Il faut avoir le coeur solide aujourd'hui pour (re)voir Jane par Charlotte.
La comédienne y évoque à multiples reprises sa crainte de voir sa mère partir. Jane Birkin nous quittera deux ans après la sortie de ce documentaire. "Je suis tellement heureuse d'avoir pu le tourner quand elle était vivante. Je craignais pour sa santé pendant le tournage, et le montage, au moment de la sortie également... Aujourd'hui, je ne sais pas si j'arriverai à le revoir", témoignera Charlotte Gainsbourg à ELLE.
Rétrospectivement, cela rend certaines séquences douloureuses, pour ne pas dire poignantes d'émotion. Tels ces mots de Charlotte "herself", en guise d'épilogue : "Pourquoi apprend-on à vivre sans sa maman ? Il me semble que c'est un but qu'on se donne, s'affranchir à tout prix. J'ai pas envie de m'affranchir, j'ai envie de me coller. J'ai peur du temps qui ne s'arrête pas, qui défile trop vite".
Des paroles qui feront écho en bien des anonymes.
Mais ce qui nous plaît beaucoup dans ce documentaire filial et sororal, c'est le regard que Charlotte voue à Jane. Aux antipodes des sempiternels clichés nostalgiques, qui érigent Jane Birkin en égérie éternellement sixties, muséifiée, dans tous les sens du terme, comme figée dans un temps révolu, ce film nous dévoile la Birkin contemporaine, celle des années 2010, d'un temps actuel, en HD, celui du quotidien.
"Mon idée, c’est de pouvoir te regarder comme jamais je t’ai regardée, ou j’ai osé te regarder", confie sa fille timidement.

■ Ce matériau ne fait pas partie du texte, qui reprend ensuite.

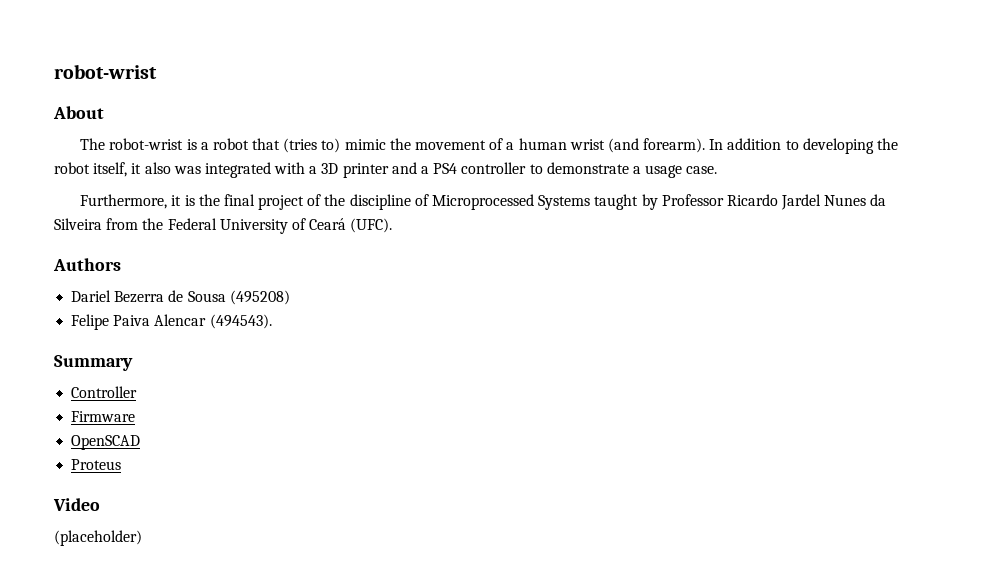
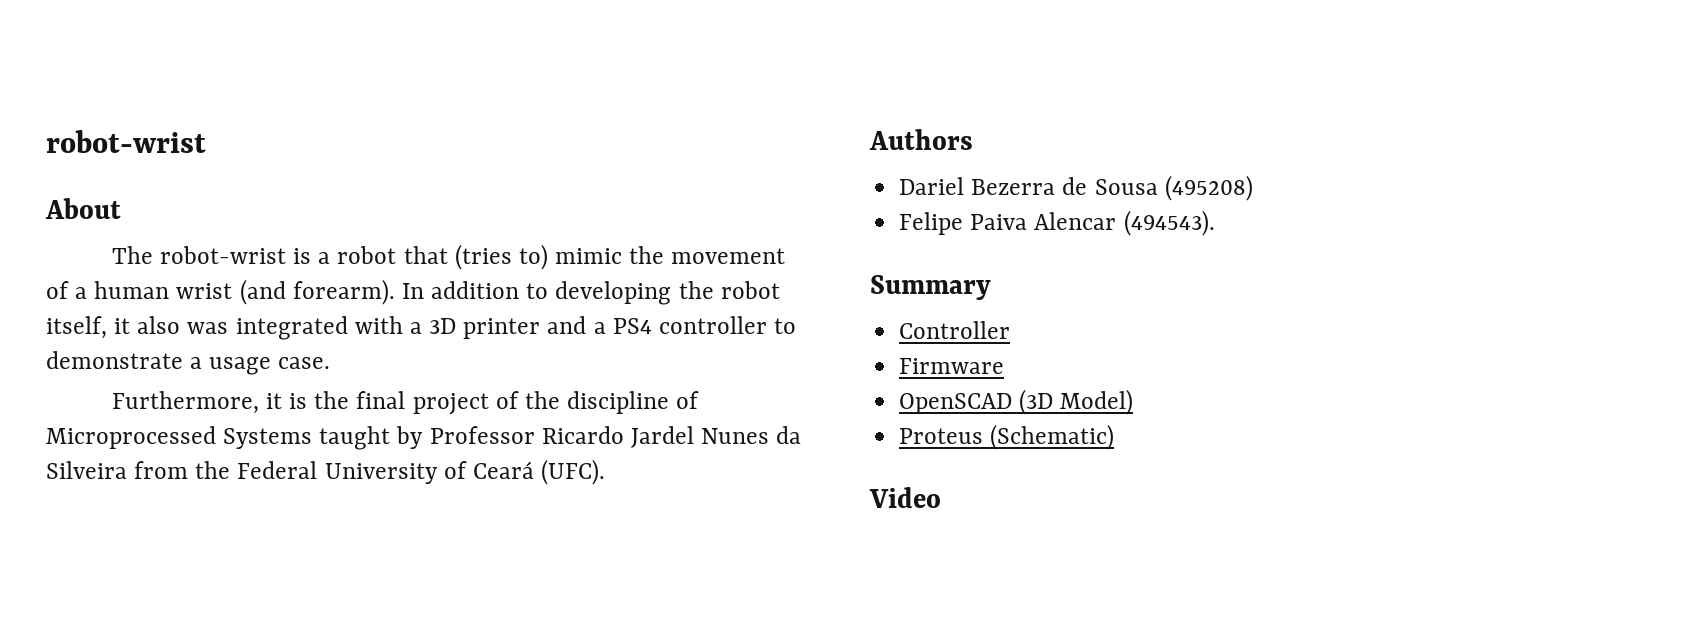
- OpenSCAD
+ OpenSCAD (3D Model)
- Proteus
+ Proteus (Schematic)
- (placeholder)

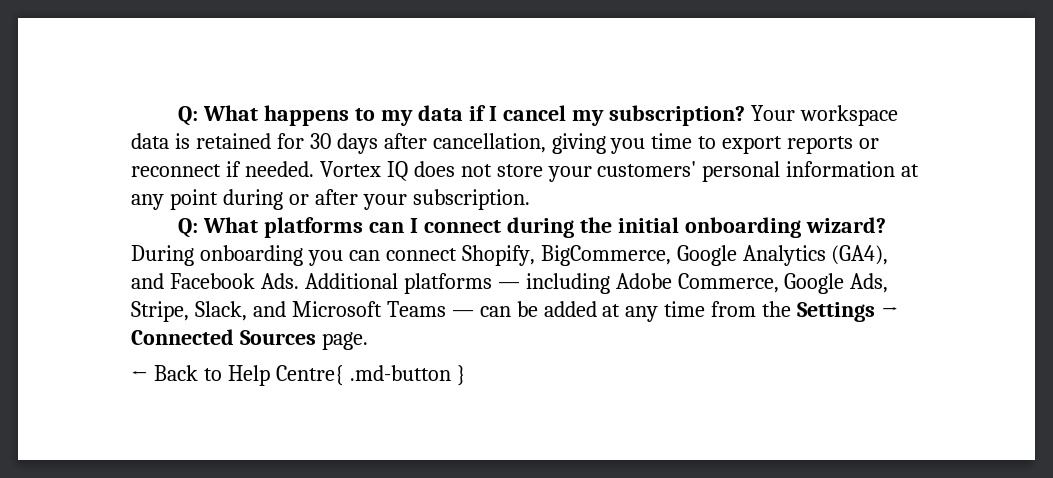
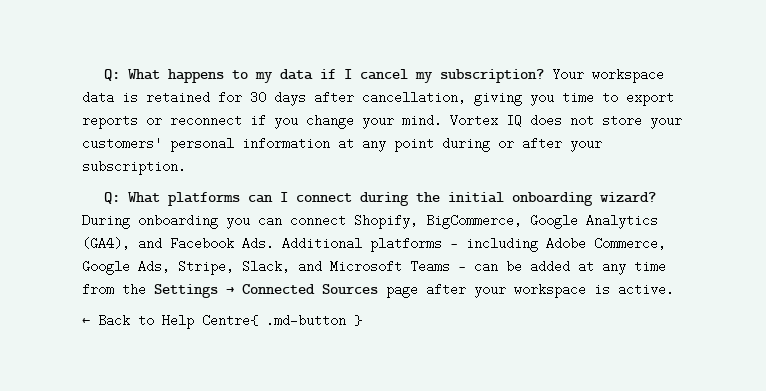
- Your workspace data is retained for 30 days after cancellation, giving you time to export reports or reconnect if needed.
+ Your workspace data is retained for 30 days after cancellation, giving you time to export reports or reconnect if you change your mind.
- During onboarding you can connect Shopify, BigCommerce, Google Analytics (GA4), and Facebook Ads. Additional platforms — including Adobe Commerce, Google Ads, Stripe, Slack, and Microsoft Teams — can be added at any time from the Settings → Connected Sources page.
+ During onboarding you can connect Shopify, BigCommerce, Google Analytics (GA4), and Facebook Ads. Additional platforms — including Adobe Commerce, Google Ads, Stripe, Slack, and Microsoft Teams — can be added at any time from the Settings → Connected Sources page after your workspace is active.

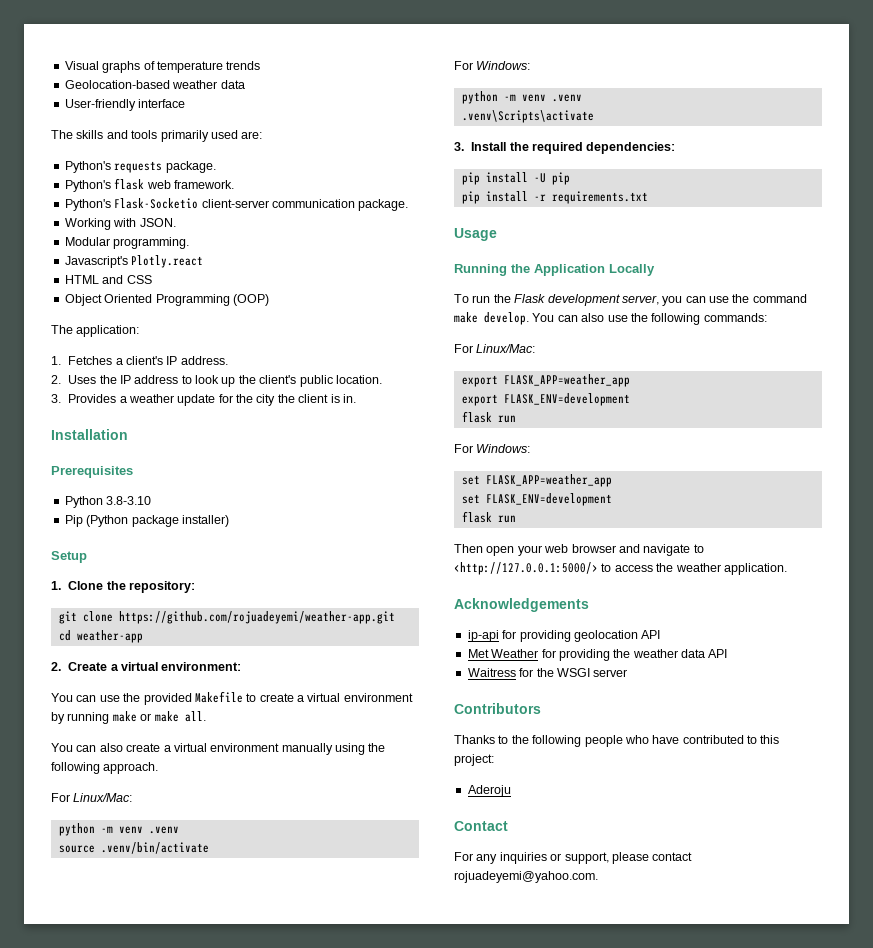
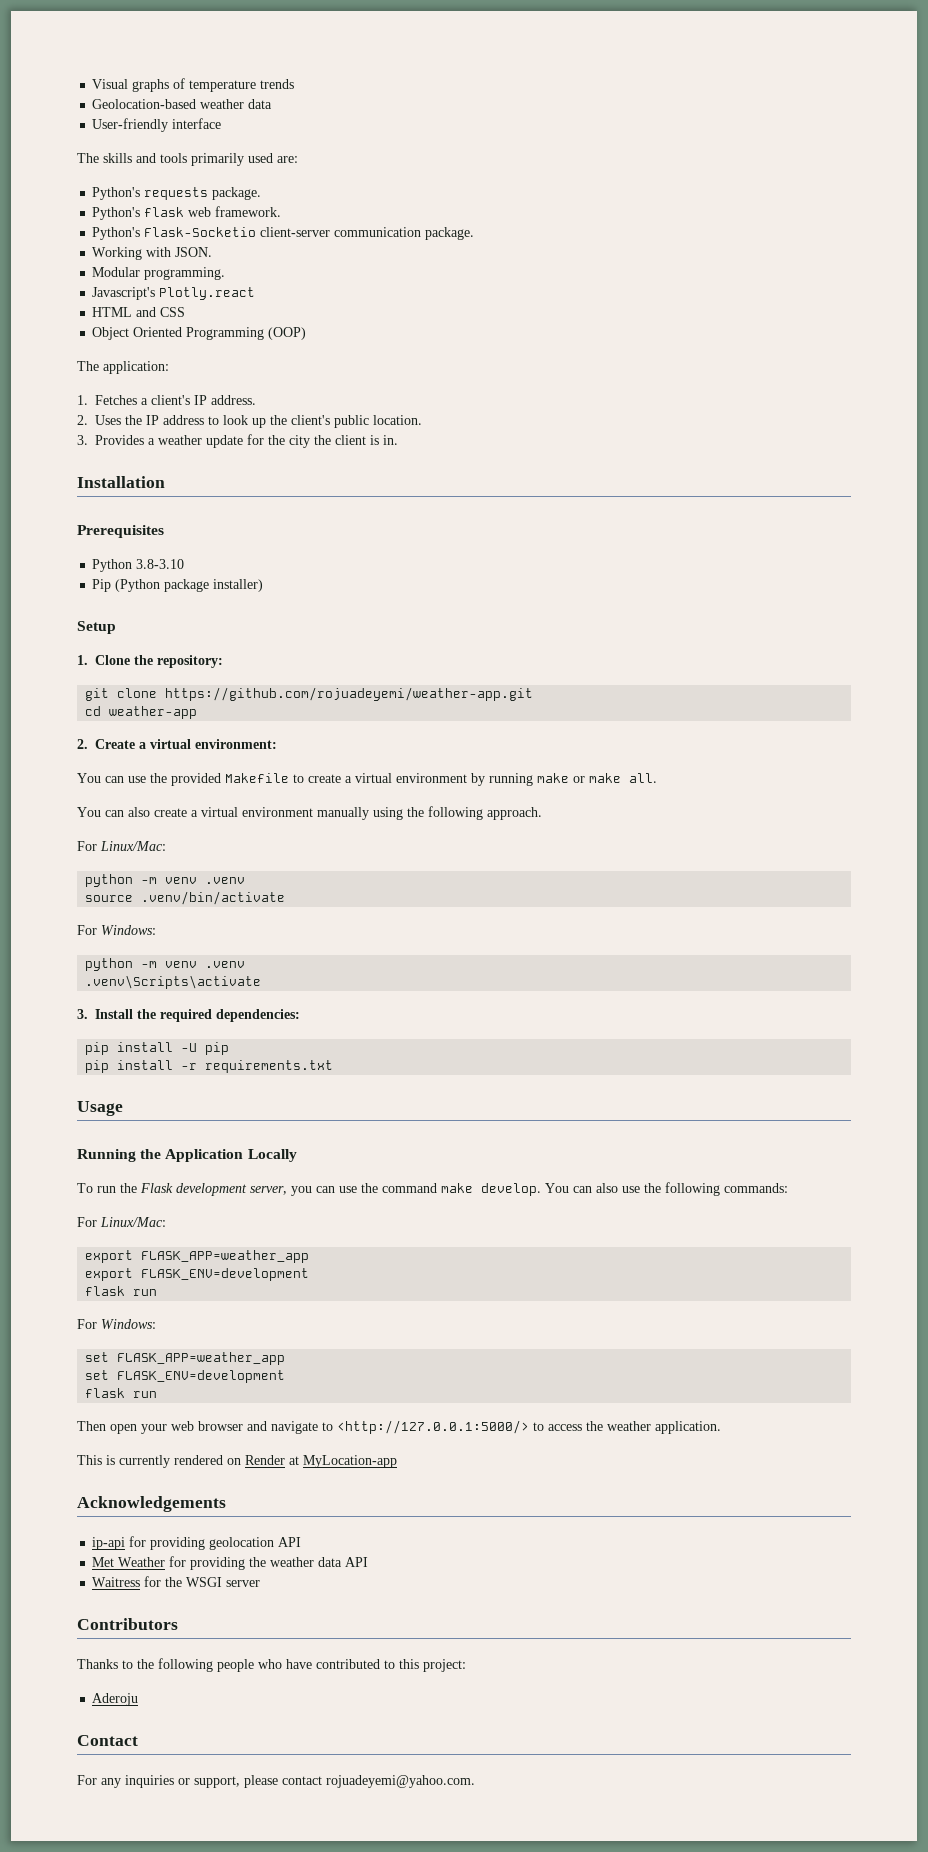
+ This is currently rendered on Render at MyLocation-app

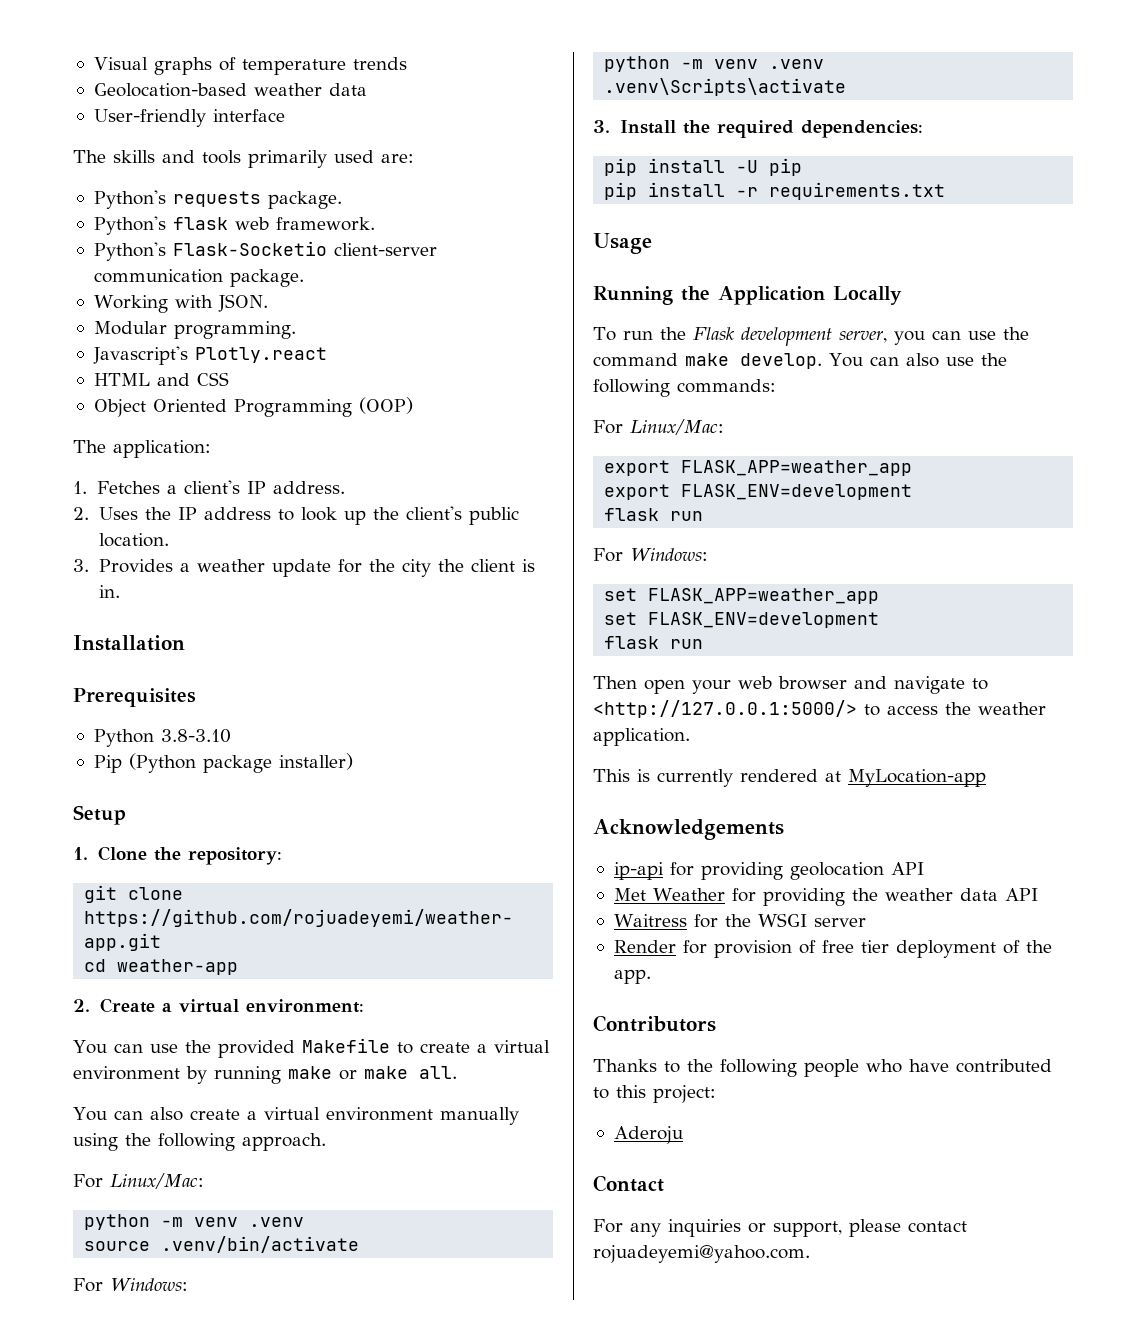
- This is currently rendered on Render at MyLocation-app
+ This is currently rendered at MyLocation-app
+ Render for provision of free tier deployment of the app.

Et nous, on nous montre rarement "Jane" ainsi : dans la peau d'une grand mère riante, d'une femme septuagénaire vulnérable, encore décalée, solaire. Souffrant, mais comme apaisée. Faire foisonner ces images c'est également combattre l'âgisme, autrement dit, l'exclusion sociétale, mais aussi culturelle, des femmes une fois atteint le cap de la quarantaine.
Charlotte renverse cette fatalité sexiste : elle ne cesse de filmer sa mère, de la prendre en photo, s'amuse à exiger des poses, comme les photographes d'antan soucieux de "capturer" l'icône Birkin. La fille devient la photographe officielle de Jane Birkin, loin des regards pas toujours bienveillants que la chanteuse et comédienne a pu connaître dans les années soixante. Et en se réappropriant ce point de vue, "Charlotte" vient la magnifier au présent.
On ne peut s'empêcher d'y voir là l'expression d'une délicatesse bouleversante, c'est sûr, mais aussi, une intention féministe, qui s'ignore peut être, et va de pair avec ce besoin de montrer, de dire les choses, de filmer ce qui d'ordinaire demeure hors champ. C'est magnifique.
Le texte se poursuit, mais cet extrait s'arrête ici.